Tag Archives: Mexican drug wars

My Inner Guadalupe Is Getting to Work

This is to let subscribers to this Welcome to Virgin Territory blog know what I’m doing. Or at least as I’m trying to figure it out, I thought I’d let you in on my process.  A new blog of mine, “Clothed With the Sun, Feet on the Ground,” is where I’m starting to get back to doing what I used to be pretty good at — before I turned into a reactionary, screaming angry harridan who internalized all those feelings, moved to Mexico, got embroiled with countless health issues and almost checked out. What I was pretty good at back before I got sidetracked by all that was finding a spiritual perspective on daily life.

Although the recent craziness in the U.S. capital has nudged me back toward the angry harridan position, I am refusing to go. I insist, dang it, that I will draw on those Inner Guadalupe virgin qualities, take refuge in virginity innate wholeness, sanity, and steadfast presence of Mind. (OK, I’m repeating this to myself, reminding myself. It’s a constant process.) My true treasure — my ability to love life and live love — remains pure and intact. No one in Washington can touch that.

I’m not quite up to loving my fellow beings on the political scene. Maybe because I’m still American and they’re like, well, family. You expect a lot more from your family, and it hurts more when they hurt you.

I’m reminded of a story I heard as a jail chaplain. Two inmates shared a cell. Each felt they were in jail because of betrayal and false charges by someone close to them, one by an employer, the other by a brother-in-law. After “getting religion” they each knew that love and forgiveness were key elements toward winning their freedom — freedom on so many levels.

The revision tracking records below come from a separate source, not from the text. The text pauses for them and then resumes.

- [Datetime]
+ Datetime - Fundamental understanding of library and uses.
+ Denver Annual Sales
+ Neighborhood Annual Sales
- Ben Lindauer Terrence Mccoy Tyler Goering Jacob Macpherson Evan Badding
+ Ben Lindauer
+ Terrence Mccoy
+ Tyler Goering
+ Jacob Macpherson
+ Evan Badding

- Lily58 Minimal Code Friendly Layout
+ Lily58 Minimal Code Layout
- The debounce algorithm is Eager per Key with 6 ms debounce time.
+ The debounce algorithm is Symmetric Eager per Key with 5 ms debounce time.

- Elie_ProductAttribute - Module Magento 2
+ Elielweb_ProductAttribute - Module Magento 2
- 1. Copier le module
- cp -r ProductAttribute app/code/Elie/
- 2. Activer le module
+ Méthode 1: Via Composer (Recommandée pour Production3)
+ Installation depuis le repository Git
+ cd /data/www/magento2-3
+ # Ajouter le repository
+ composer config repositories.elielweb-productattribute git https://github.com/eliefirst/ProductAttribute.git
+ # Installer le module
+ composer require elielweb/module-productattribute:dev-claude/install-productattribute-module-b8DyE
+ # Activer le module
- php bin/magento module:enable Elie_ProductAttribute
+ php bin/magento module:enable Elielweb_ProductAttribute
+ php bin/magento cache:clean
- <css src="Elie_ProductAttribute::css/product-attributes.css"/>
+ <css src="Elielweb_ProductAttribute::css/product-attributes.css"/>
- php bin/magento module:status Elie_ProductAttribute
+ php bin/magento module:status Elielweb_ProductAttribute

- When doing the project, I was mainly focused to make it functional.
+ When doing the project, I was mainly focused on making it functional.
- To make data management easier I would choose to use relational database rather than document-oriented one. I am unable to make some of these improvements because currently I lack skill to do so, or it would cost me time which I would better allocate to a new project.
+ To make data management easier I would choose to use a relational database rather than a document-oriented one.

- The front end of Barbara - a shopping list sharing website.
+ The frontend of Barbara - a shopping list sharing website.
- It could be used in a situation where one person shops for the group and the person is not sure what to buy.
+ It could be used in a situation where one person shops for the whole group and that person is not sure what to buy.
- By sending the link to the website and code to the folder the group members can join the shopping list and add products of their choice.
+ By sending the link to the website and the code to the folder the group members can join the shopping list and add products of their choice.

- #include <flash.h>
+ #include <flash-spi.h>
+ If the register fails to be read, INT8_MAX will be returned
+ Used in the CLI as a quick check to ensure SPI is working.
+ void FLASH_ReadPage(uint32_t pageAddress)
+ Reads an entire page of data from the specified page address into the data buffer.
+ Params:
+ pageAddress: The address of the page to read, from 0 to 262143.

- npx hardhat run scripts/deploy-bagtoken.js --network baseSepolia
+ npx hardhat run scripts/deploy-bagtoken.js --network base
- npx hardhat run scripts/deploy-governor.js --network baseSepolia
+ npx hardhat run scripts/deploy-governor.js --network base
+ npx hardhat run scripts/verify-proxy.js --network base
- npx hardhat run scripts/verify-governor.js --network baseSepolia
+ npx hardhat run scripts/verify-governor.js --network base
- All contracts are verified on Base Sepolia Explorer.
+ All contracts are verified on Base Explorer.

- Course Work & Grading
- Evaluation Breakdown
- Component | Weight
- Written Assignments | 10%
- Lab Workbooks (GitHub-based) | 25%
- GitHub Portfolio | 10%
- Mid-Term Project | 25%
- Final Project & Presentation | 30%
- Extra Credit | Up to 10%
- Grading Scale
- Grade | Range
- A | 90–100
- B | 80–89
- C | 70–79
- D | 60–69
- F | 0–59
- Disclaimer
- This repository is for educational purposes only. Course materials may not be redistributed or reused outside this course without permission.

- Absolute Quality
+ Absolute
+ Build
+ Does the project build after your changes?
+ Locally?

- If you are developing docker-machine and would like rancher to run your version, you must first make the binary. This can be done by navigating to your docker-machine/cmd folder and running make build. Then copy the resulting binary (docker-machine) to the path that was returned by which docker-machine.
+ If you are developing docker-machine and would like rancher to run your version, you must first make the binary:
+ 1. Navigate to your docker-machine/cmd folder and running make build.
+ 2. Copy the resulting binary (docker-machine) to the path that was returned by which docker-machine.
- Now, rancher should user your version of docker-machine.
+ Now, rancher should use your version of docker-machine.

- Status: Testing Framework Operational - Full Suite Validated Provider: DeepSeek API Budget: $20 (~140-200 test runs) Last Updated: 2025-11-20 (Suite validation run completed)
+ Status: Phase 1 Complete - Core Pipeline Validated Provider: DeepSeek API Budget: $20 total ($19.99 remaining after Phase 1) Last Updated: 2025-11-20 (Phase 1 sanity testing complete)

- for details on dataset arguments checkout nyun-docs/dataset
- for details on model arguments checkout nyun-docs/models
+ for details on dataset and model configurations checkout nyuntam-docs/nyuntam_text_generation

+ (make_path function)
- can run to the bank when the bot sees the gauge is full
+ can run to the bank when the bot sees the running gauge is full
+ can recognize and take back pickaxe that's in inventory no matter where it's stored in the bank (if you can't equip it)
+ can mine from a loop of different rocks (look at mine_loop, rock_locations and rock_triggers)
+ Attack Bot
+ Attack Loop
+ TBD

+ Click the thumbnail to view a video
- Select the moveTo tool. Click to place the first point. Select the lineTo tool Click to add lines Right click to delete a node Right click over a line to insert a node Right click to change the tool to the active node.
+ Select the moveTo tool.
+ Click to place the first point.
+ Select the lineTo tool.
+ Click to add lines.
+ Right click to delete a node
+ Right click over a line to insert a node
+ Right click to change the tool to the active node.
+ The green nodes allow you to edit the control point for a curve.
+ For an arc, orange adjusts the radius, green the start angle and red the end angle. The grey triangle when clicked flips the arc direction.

But each felt incapable of loving or forgiving the person close to them.

“So, why don’t I take on sending love and light to your brother-in-law, and you send love and light to my @#$%* boss?” one asked the other one day.

“Agreed,” came the reply. “I don’t know your @#$% boss, but he can’t be as bad as my @#$%. brother-in-law. I’ll be happy to send him love and light.” So they did. And it wasn’t long before both the @#$%s had rethought their stories and all charges were dropped against the two cellmates.

I’m wondering if that can’t work on an international level. Maybe I should ask my Canadian friends to send a little love and light to our U.S. Congress and President. I, in the meantime, will take on the drug violence in Mexico. And that’s where “Clothed with the Sun, Feet on the Ground” is headed. I’m making that blog a frequent practice in sending love and light to that particular situation. I invite you to join me there, and on the corresponding Facebook page put up by my friend Chris Raymond, Corazon a Corazon – A Spiritual Defense of Mexico. That’s an open page, which means if you have a little love and light to lend you can post it yourself. Heart to heart, we’ll get through all this.

* Did you catch the * after the @#$%? I decided to use @#$% because all profanity is either sexist, racist, unintelligible or unimaginative.  This way you can create your own.

Let’s provide asylum for Marisol

I’ve written before about the young woman who took over as chief of police in Praxedis G. Guerrero, a town overrun and overcome with the violence resulting from the rivalry of two drug cartels. According to today’s Fort Worth Star Telegram she is now seeking asylum in the U.S. She fled here four months ago after receiving death threats. The seriousness of those threats was born out after an attack last Wednesday on a policewoman who remained behind.

Last March I revised the title of my original October, 2010, post to indicate that Marisol Valles Garcia’s “Guadalupe Presence” was now “gone.” Identifying “virgin qualities” has been a recurring theme of this blog. To unabashedly quote myself:

Virginity is powerful.  In its original concept, it had NOTHING to do with physiology. Being a virgin meant having authority, because a virgin was “author” of her own experience. She carried no labels from any faction. She was defined by no relationship other than the one she maintained with her Creator. She was no one’s daughter, servant, wife, lover, or mother. She was “one-in-herself.” She was whole, complete, un-captured, unbroken, un-invaded, intact.

Revision is a necessity when we place one person on a pedestal and say “SHE” or “HE” is the embodiment of whatever good we’re searching for — and trust that that individual will come up with solutions — will be “the answer” for whatever ails us. Surveying the current field of Republican hopefuls in the States, taking account of the current incumbent, and then doing the same thing for a field of Mexican presidential hopefuls, I am convinced that the days of looking for “a hero,” male or female, are past us. The “pickin’s” are rather sparse in the hero department these days. They seem to be even sparser in the virgin department, whatever variety of virgin you might consider. But enough has been written about that.

Or maybe not. If anything comes out of the constant litany of hero failures and moral shortcomings of elected officials, it may be a heightened longing for virtues lost. In our forty year long “War on Drugs” the U.S. has used practically every violent and subversive means to counteract violent and subversive means — even providing arms to drug cartels. Recriminations on this subject are many, but recriminations only go so far. A practical, positive step toward redeeming our collective “virgin qualities” would be to provide safe harbor for those virtues when someone has tried to live them. Let’s provide asylum for Marisol Valles Garcia.